Copy exactly, beginning with the line holding "(340, 133) none" and ending with the final line of the data beneath this task; copy nothing else, and leave out every picture.

> RECORDS SUPPLIED
↓
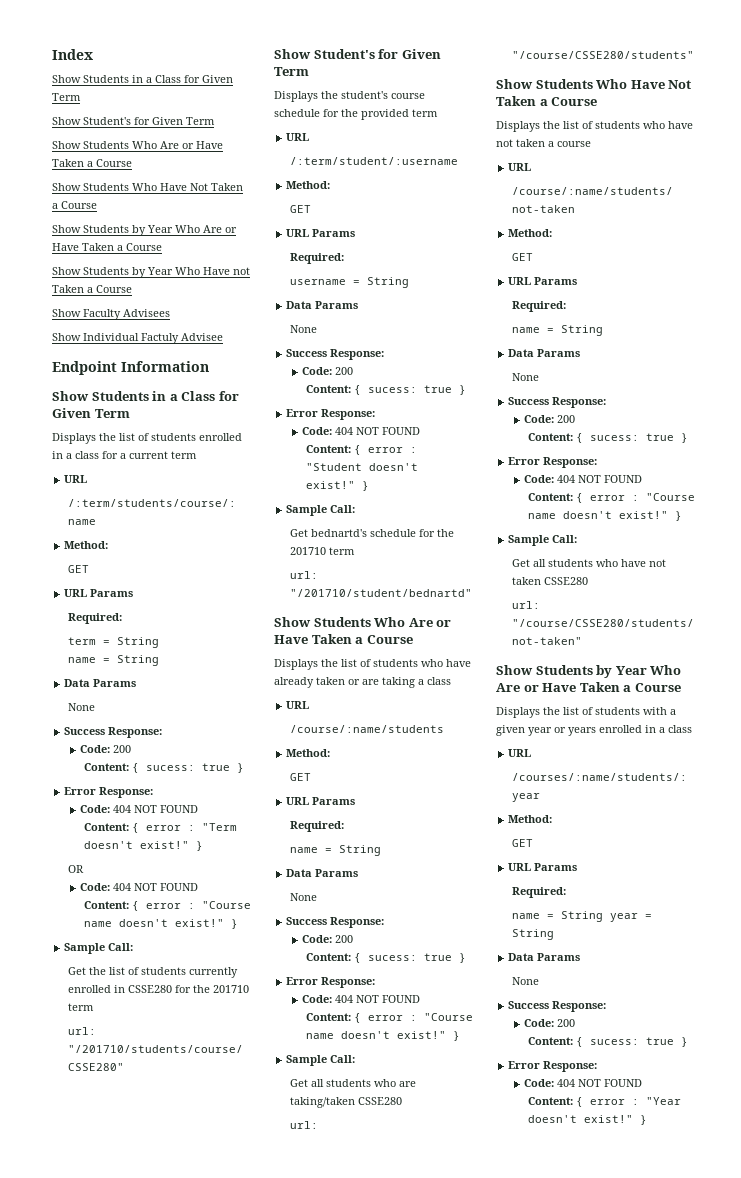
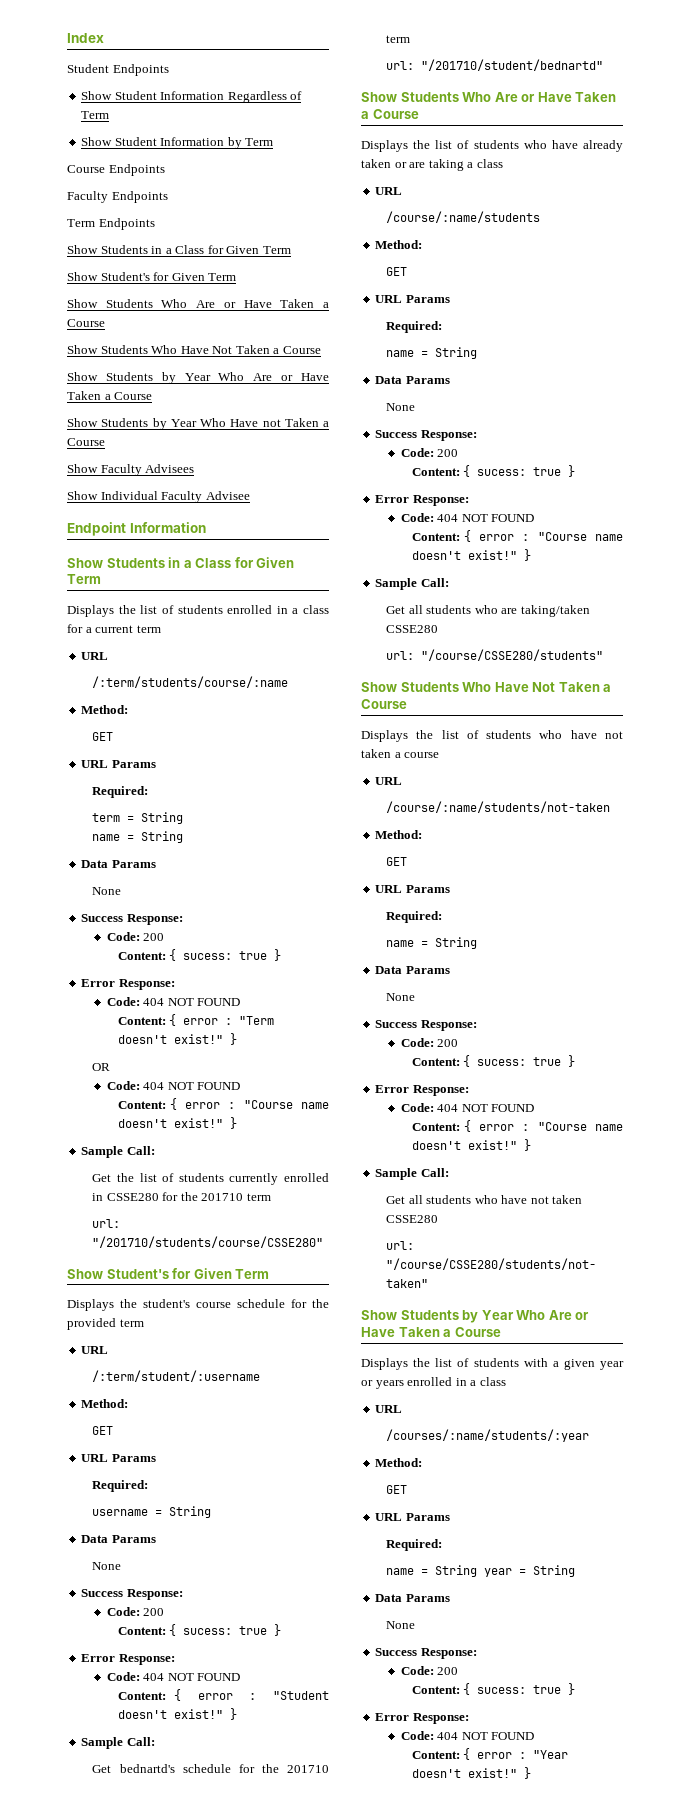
(93, 54) none -> [67,64,169,76] [81,91,303,103] [81,111,110,119] [81,137,274,149] [67,164,165,176] [67,191,168,203] [67,218,155,230] // Student Endpoints // Show Student Information Regardless of Term // Show Student Information by Term // Course Endpoints // Faculty Endpoints // Term Endpoints
[141,333,179,344] Factuly -> [161,491,203,503] Faculty

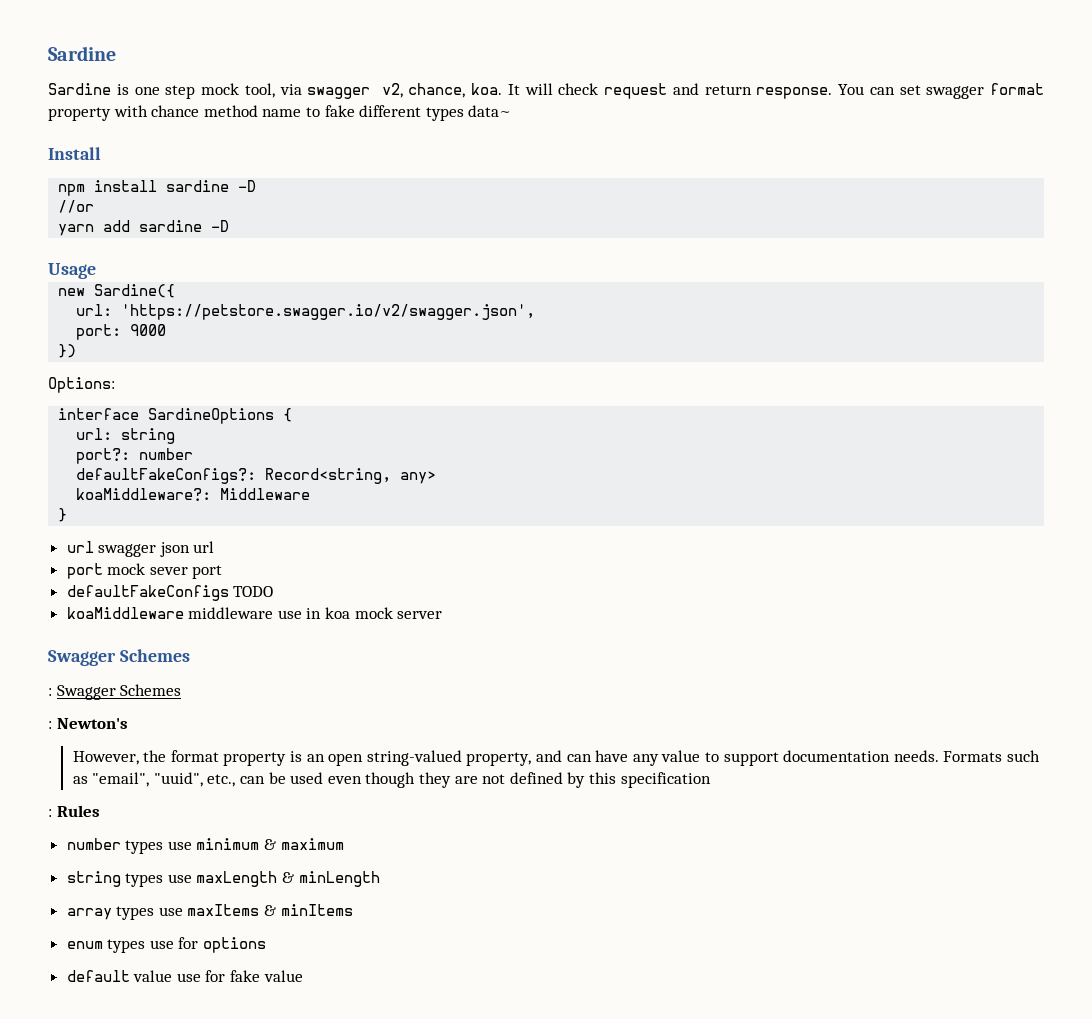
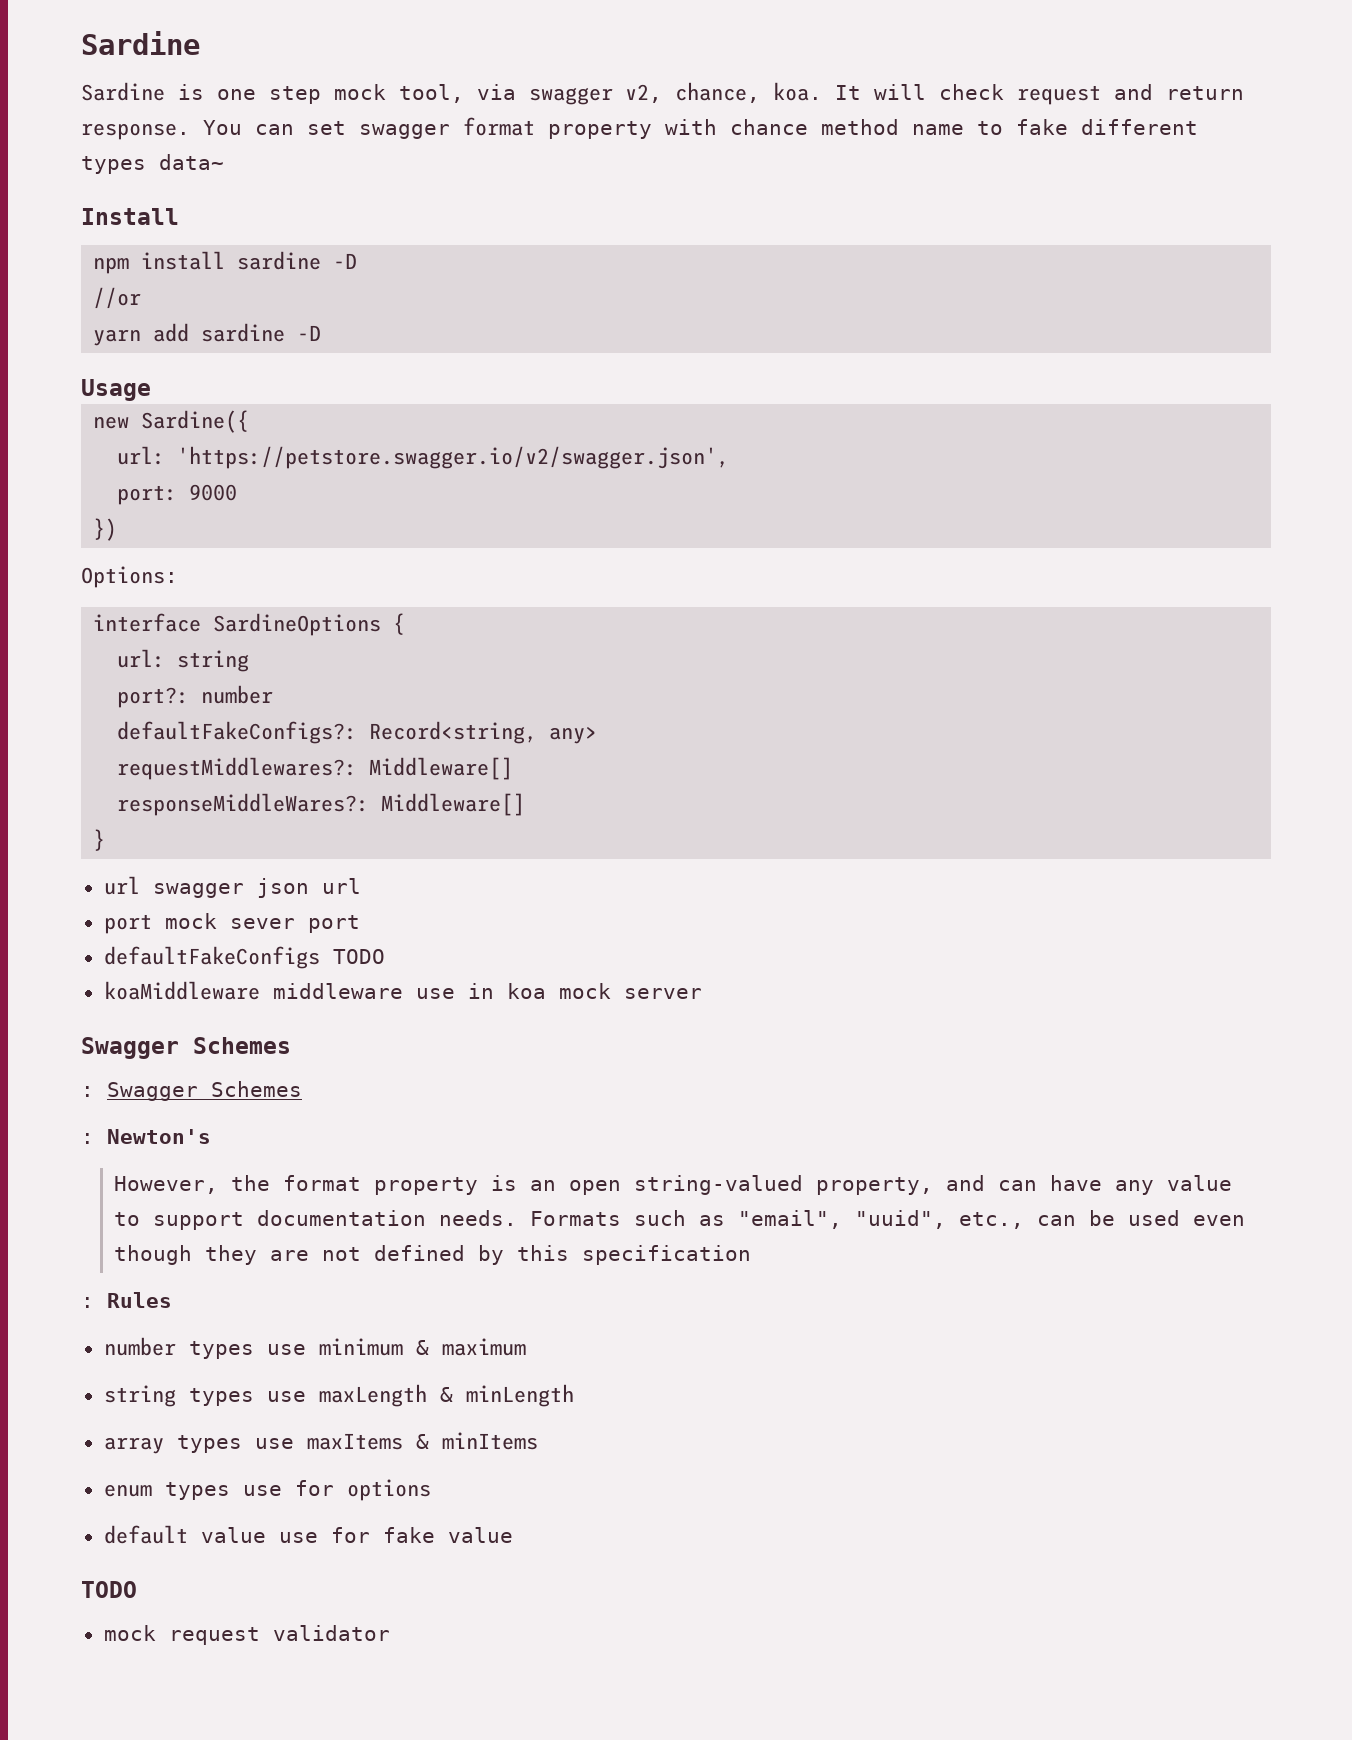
[76,488,311,501] koaMiddleware?: Middleware -> [117,757,514,780] [117,793,526,816] requestMiddlewares?: Middleware[] // responseMiddleWares?: Middleware[]
(303, 976) none -> [81,1581,137,1598] [103,1625,390,1645] // TODO // mock request validator

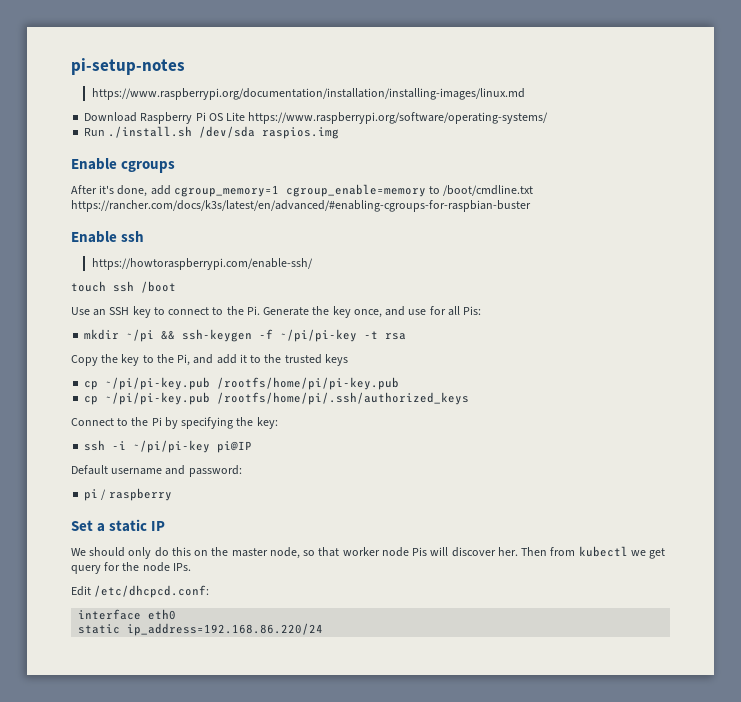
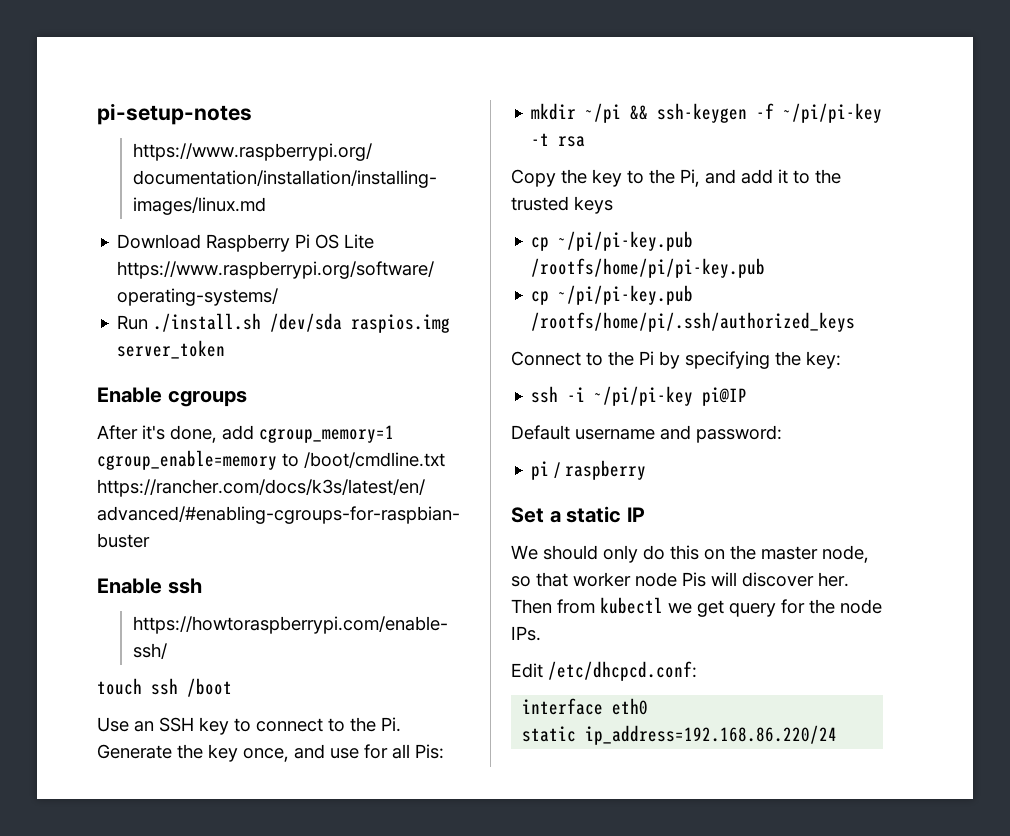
(340, 133) none -> [117,340,226,359] server_token

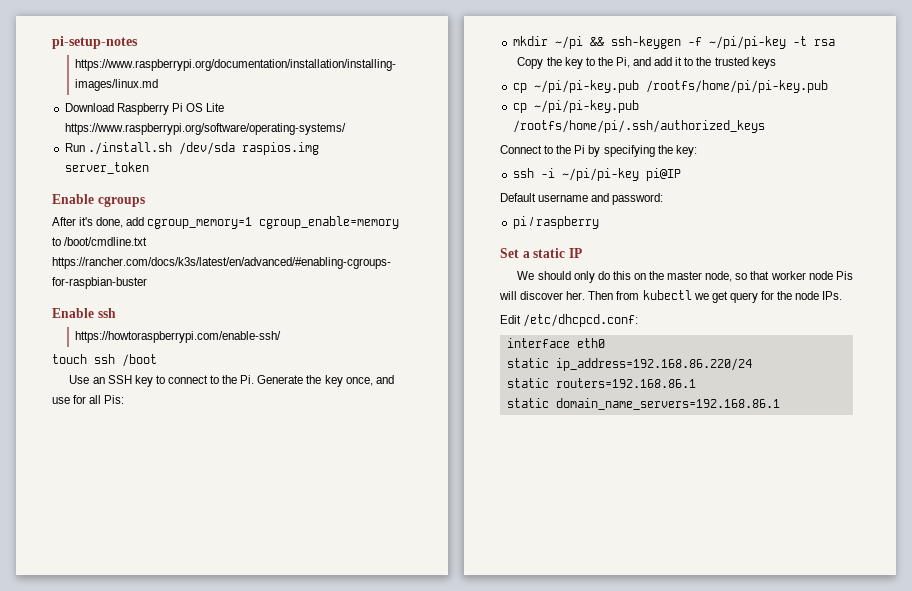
(838, 735) none -> [506,378,696,388] [506,398,780,410] // static routers=192.168.86.1 // static domain_name_servers=192.168.86.1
↑
> REPLY
(340, 133) none -> [117,340,226,359] server_token

(838, 735) none -> [506,378,696,388] [506,398,780,410] // static routers=192.168.86.1 // static domain_name_servers=192.168.86.1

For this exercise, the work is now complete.